5. Getting up when it's dark to workout can be fun! No, waking up during the 5 AM hour isn't ideal, but you just gotta give yourself time to get used to it:) Sometimes running on a dark street (with lights!) is the most peaceful start to a day- no cars, little noise and endless possibilities. Just make sure you get to bed early enough and you'll have enough energy to enjoy that sunrise:). And time changes just suck.

6. When I run, I think and self-talk all the time. It’s true when they say endurance sport is all about mind over body. Call it what you will, but for me, running symbolizes the race in life that is set out for us. There will always be the excuses, obstacles and falls that we encounter in the race, but what matters is you never, ever give up. Just finish the race – it will be worthwhile.
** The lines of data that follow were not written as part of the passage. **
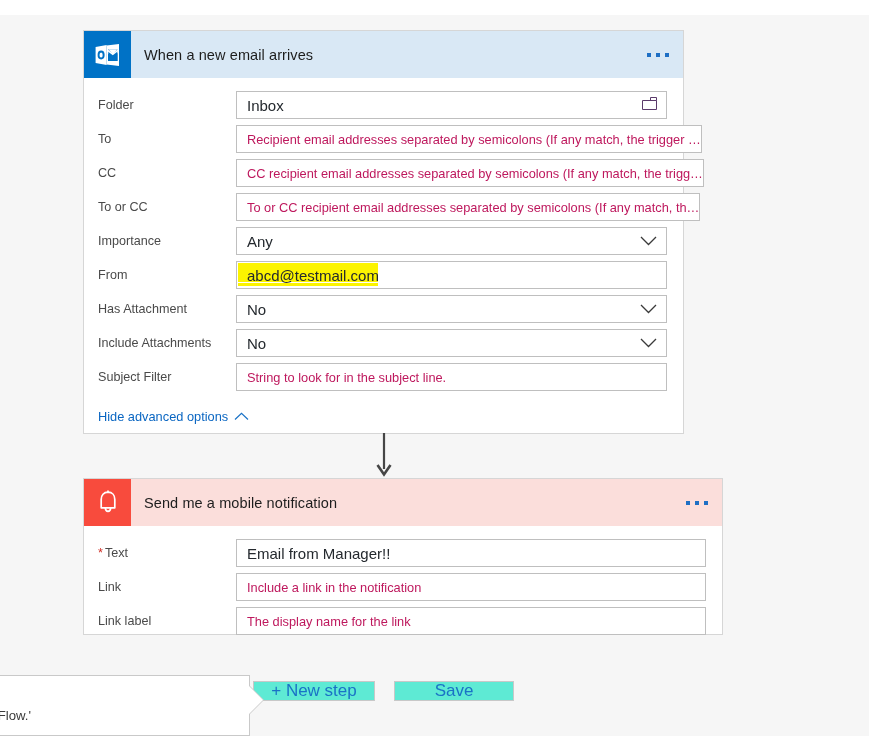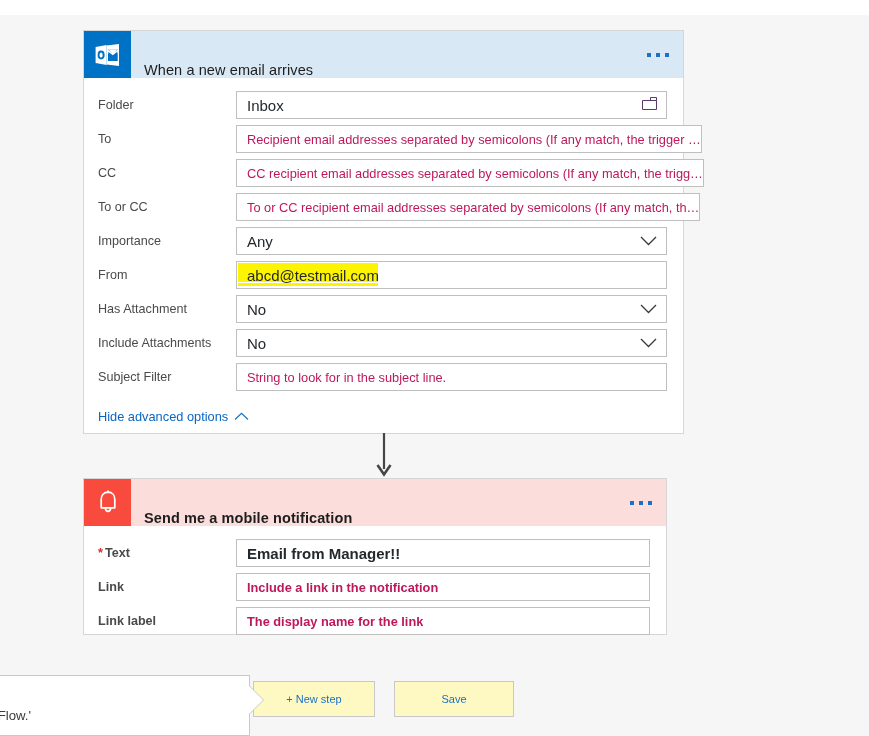"When a new email arrives" .card-header { align-items: flex-end -> center }
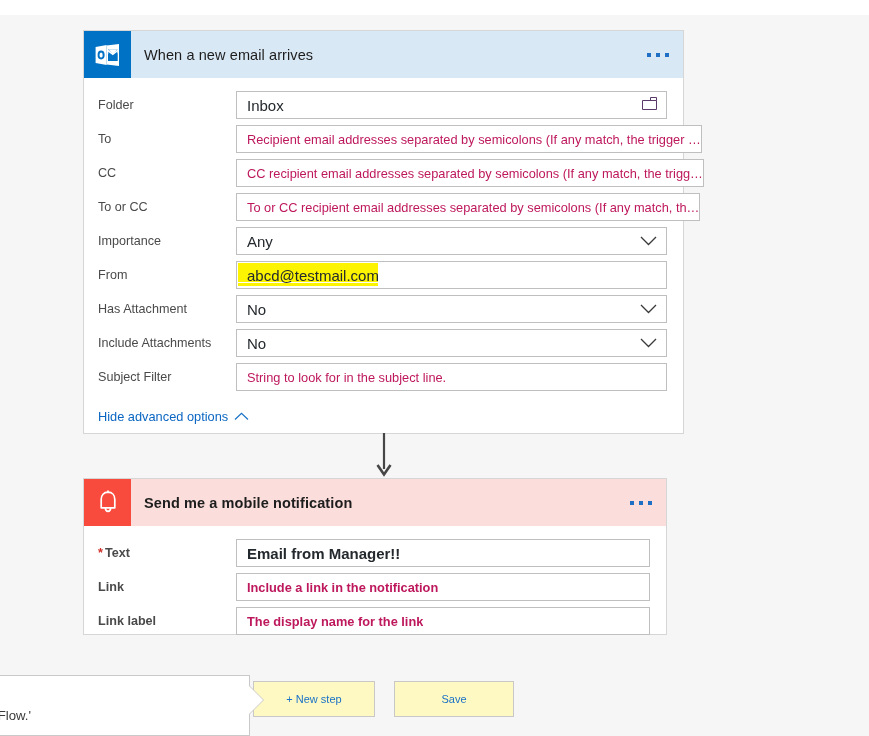"Send me a mobile notification" #card-action { font-weight: bold -> none; width: 584px -> 640px }
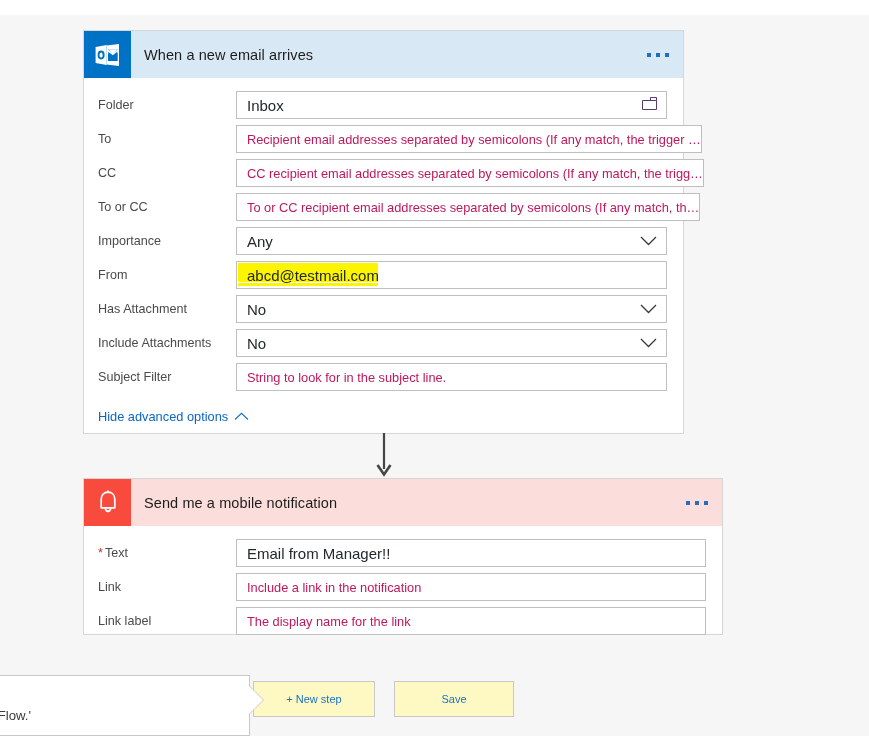"+ New step" .btn { background: #fef9c3 -> #5eead4; font-size: 11px -> 17px; height: 36px -> 20px }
7. You are a runner even if you never run a race. Dealing with pain in my tendons, AWFUL blisters that sidelined me for a week (yes, blisters), and other health nuisances, including knee pain, I quickly realized that running to stay in shape and running to train for races are two different things. It is not normal to run for more than an hour. It is not good for your body and takes so much out of you. I am not saying I will never do another half marathon, but I do not know how I will train. I want to stay enjoying running and that means taking care of myself! We'll see how I actually do in the race, but through this training I have realized I became a runner the second I laced up my sneakers and took my first jog. This half marathon does not make me and it won't break me. Running comes in all distances and times, so just enjoy it.

What have you learned from running?! Or any exercise/health endeavor?